空气又有了温度, 这次是她的火气。“欠了你的钱, 我又不是不还。你至于这么小心眼和我计较。”
“计较的人是我吗?”李深说:“我说这事过去了,就是真的过去了。忆当年的人一直是你。”
“真是的,你这样的——”她话断在半截。
“我怎样的?”李深坐直了。
“你重读还是能上名校。”从出发到现在也没好好休息过, 十几小时的行程,陈乌夏又累又气, “李深, 我投降了, 你别逼我了。我什么对不起都和你说了。我其实不喜欢和聪明人说话, 说没几句就被你们看穿了。我很累了,想休息。”
“嗯。”李深还是没离开那张床。
“李深。”她的脾气上来了,“你还不出去?”
他不。他摇头。
“你再不走, 我就喊人了。”
“随便, 我也休息一下。”他飞机过来, 行程快得多。可她为什么不坐飞机?陈立洲不至于机票钱也不肯花。
陈乌夏:“你想怎样?”
李深:“你一天不说实话,我们一天都没完。”
“你这人怎么这么烦?”她赌气地把另一床被子弄乱,“我要休息!”
“一起吧。”他半靠在床。
“你睡这儿?”
“有何不可?不是有两张床?”李深说:“放心,我不碰你。不想再经历一次身败名裂。”
比脸皮,陈乌夏还是输了。她自顾自地躺下,以退为进:“随你吧。”她闭上了眼睛,忽然听到一阵窸窸窣窣的声音。
她做坐起来,猛地冲下床,“你动我东西做什么?”
李深在翻药袋子,“你不是睡了吗?”
她把袋子抓过来,再拿起自己的背包,怒目圆睁。
他一手握了拳,问:“袋子里装的瓶瓶罐罐是什么?”
“护肤品。”
“哦。”李深没有追问,又回到了另一张床上,“你睡吧。”
陈乌夏问:“你到底来这里做什么?”
“你呢?又来做什么?”
“来见肖奕媛。行了吧,我回答完了。”陈乌夏索性把袋子和背包塞到了被子里。
李深刚才握拳的手松了松,藏在身后。“你说谎的样子特别可笑,可你又喜欢说谎。”
“我说谎也比你什么都不说要好。”
他点点头:“说的也是。”
“我重新订房了。”陈乌夏抱起药袋子和背包,转身就往外走。
李深跟了出去。
开了门,她停下了,回头见他也走了出来。她大力推他一把,然后迅速关上了门。
走廊上的一个旅客看着李深。人长得帅,身段也佳,就是被人推出来的时候狼狈了些。
旅客和李深一起下楼。
李深去了大堂。
长沙发上,一家三口正在讨论今天的行程。
李深在单人沙发,手里拿了一张揉皱的纸。展开抚平之后,他才仔细看。
这是陈乌夏的诊断单,他刚才在药袋子见到立即就攥住了。
他之前去了诊所。涉及病人隐私,医生保密拒答。
陈乌夏也不肯说。被隐瞒、被排外,李深有些不是滋味。他看着她提了一大包药,想关心她究竟生了什么病,却不得其法。
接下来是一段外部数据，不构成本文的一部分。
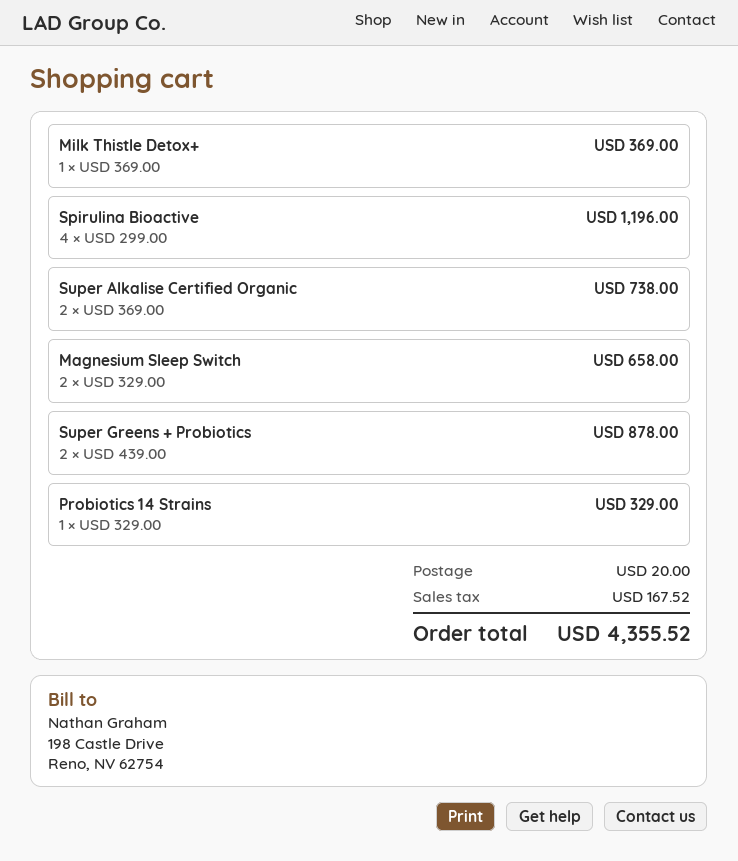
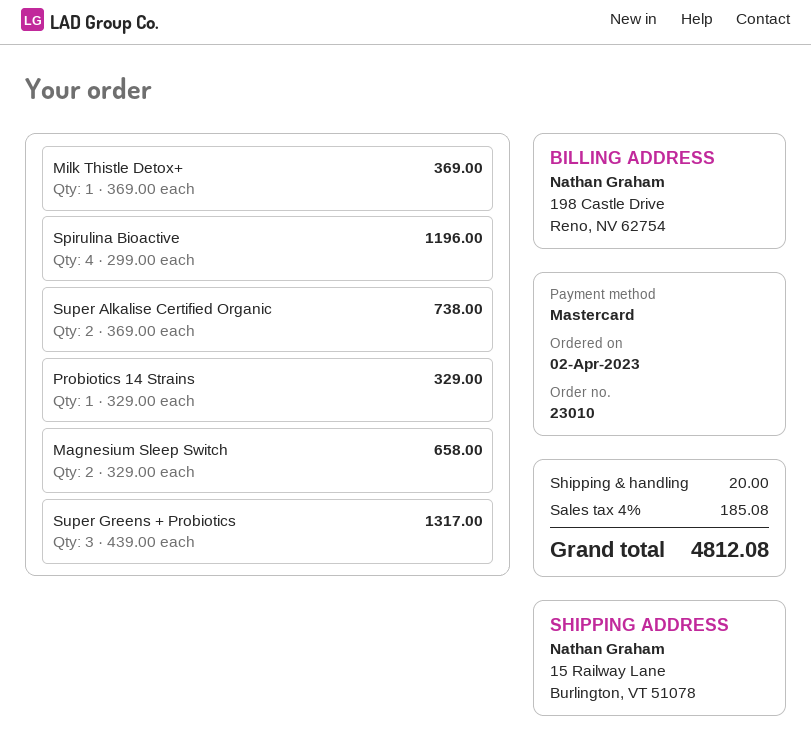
Super Greens + Probiotics: 2 x 439.00 = 878.00 -> 3 x 439.00 = 1317.00
tax: 167.52 -> 185.08
total: 4355.52 -> 4812.08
诊断单简短几句话:病发有三年。右耳损失低频听力,偶发耳鸣。
李深在脑内搜索,认识的,听过的,哪些医生是耳疾方面的。他可以介绍给她,让她早日康复。
之后,某根弦越来越细,忽然断了。
李深盯着“三年”的字样。这个时间……右耳?
他另一只手的食指在膝盖上敲打。
一幕被忽略的场景在这一刻展开——争执的家人,烦躁的自己,以及……趔趄的她。
敲打的手指停住。
纸张虽然抚平了,上面的字却有些抖动,抖得不清不楚。